Robert Jenkins : J'ai vu des exemples encourageants de pays introduisant des innovations dans le système scolaire. La Sierra Leone en est un excellent exemple. Mais il y a beaucoup d'autres exemples de pays qui ont adopté des approches d'apprentissage mixte et numérique, avec un soutien aux enfants marginalisés alors que les écoles étaient fermées.

Malheureusement, ces exemples de transformation et de changement à grande échelle, qui étaient attendus avant la crise, ne se produisent pas partout.
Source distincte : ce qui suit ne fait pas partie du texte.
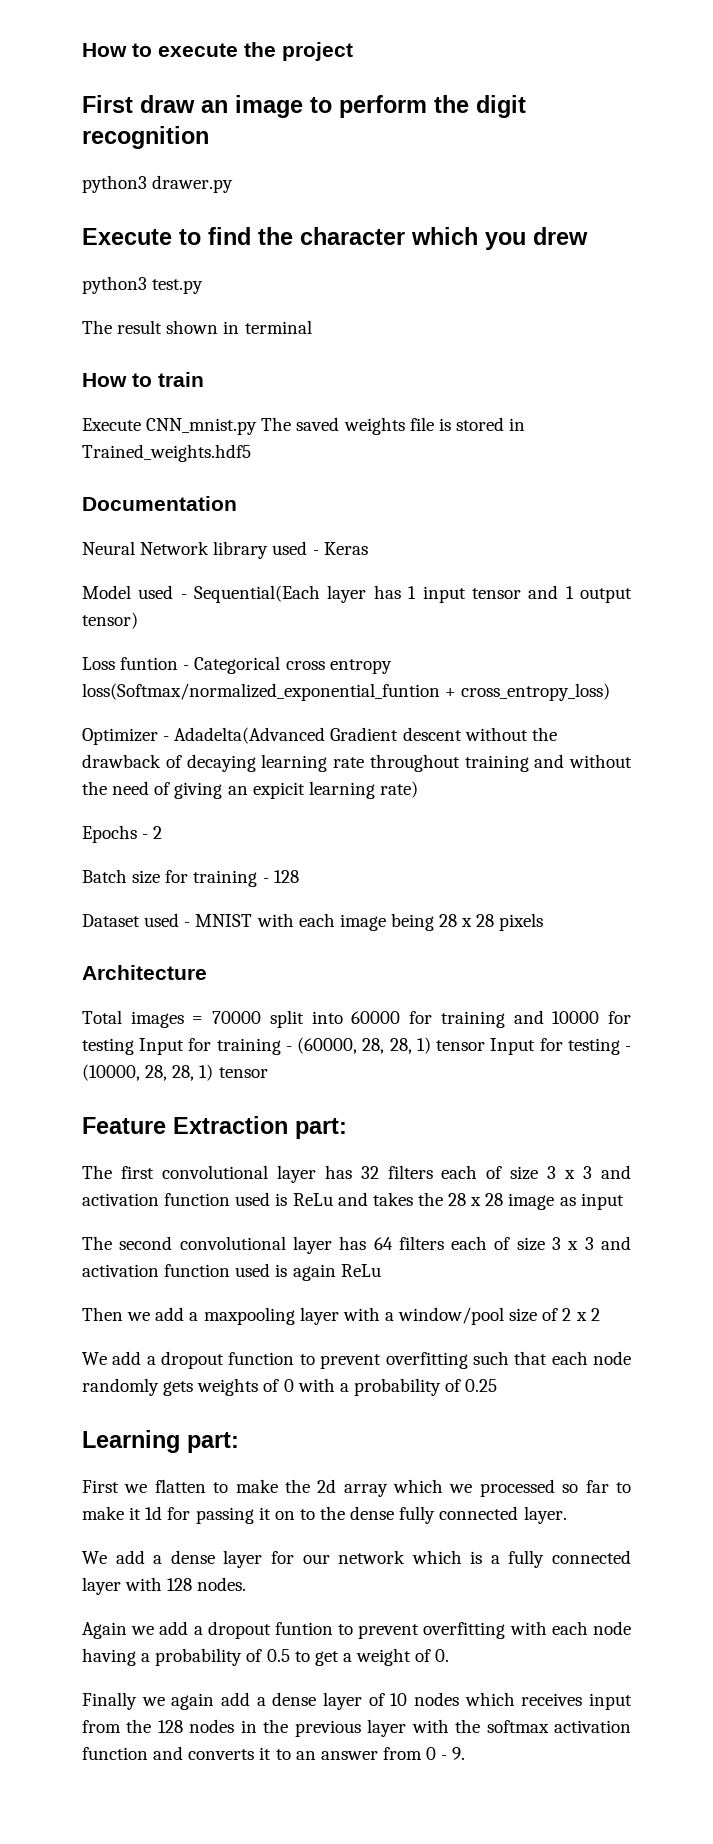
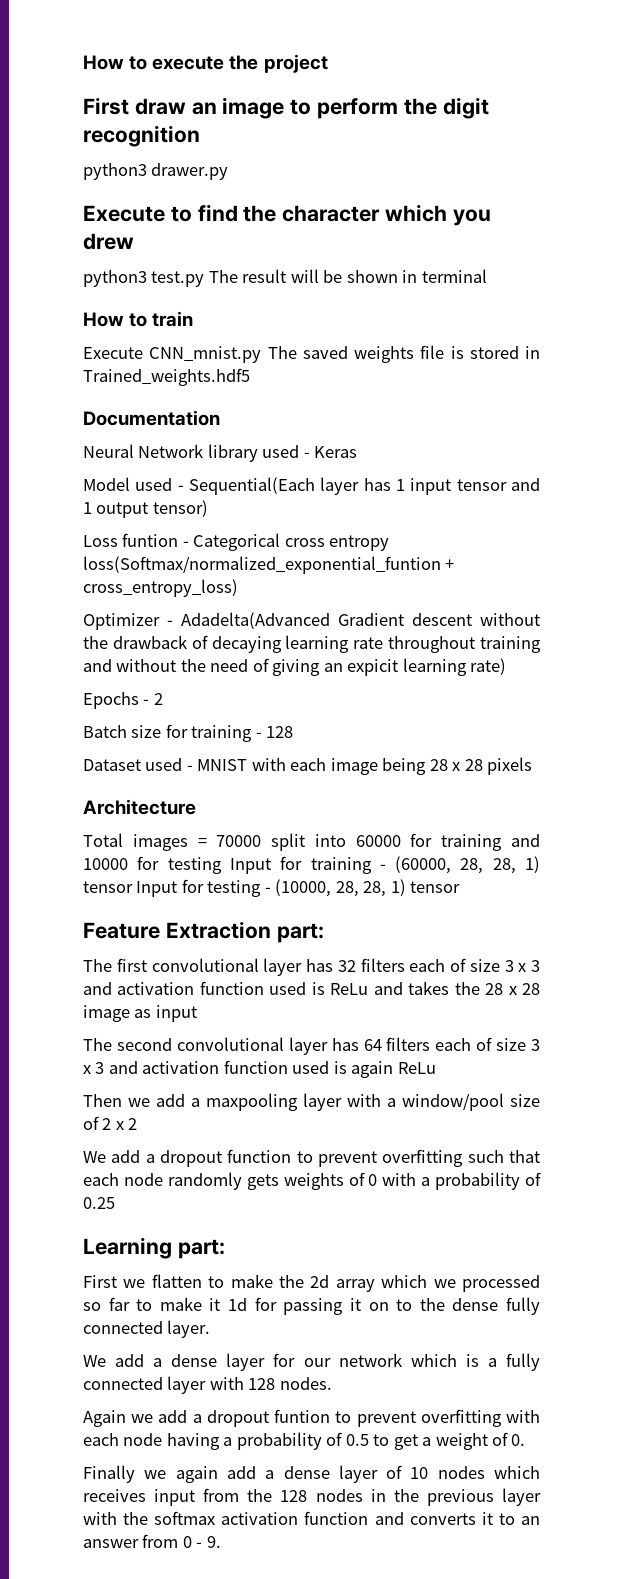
(204, 286) // -> (205, 279) none
(163, 327) none -> [290,269,343,283] will be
Ce serait une énorme opportunité manquée si les écoles rouvraient et que nous revenions exactement là où nous étions il y a deux ans, mais avec des enfants encore plus en retard.

ONU Info : Avec tout cela en tête, quel est votre message aux gouvernements et aux ministres de la Santé à l'occasion de la Journée internationale de l'éducation de cette année ?

Robert Jenkins : Il est important de donner la priorité à la réouverture des écoles, afin que les enfants marginalisés puissent reprendre le chemin de l'apprentissage. Profitons de ce moment pour transformer et résoudre des problèmes d'éducation de longue date.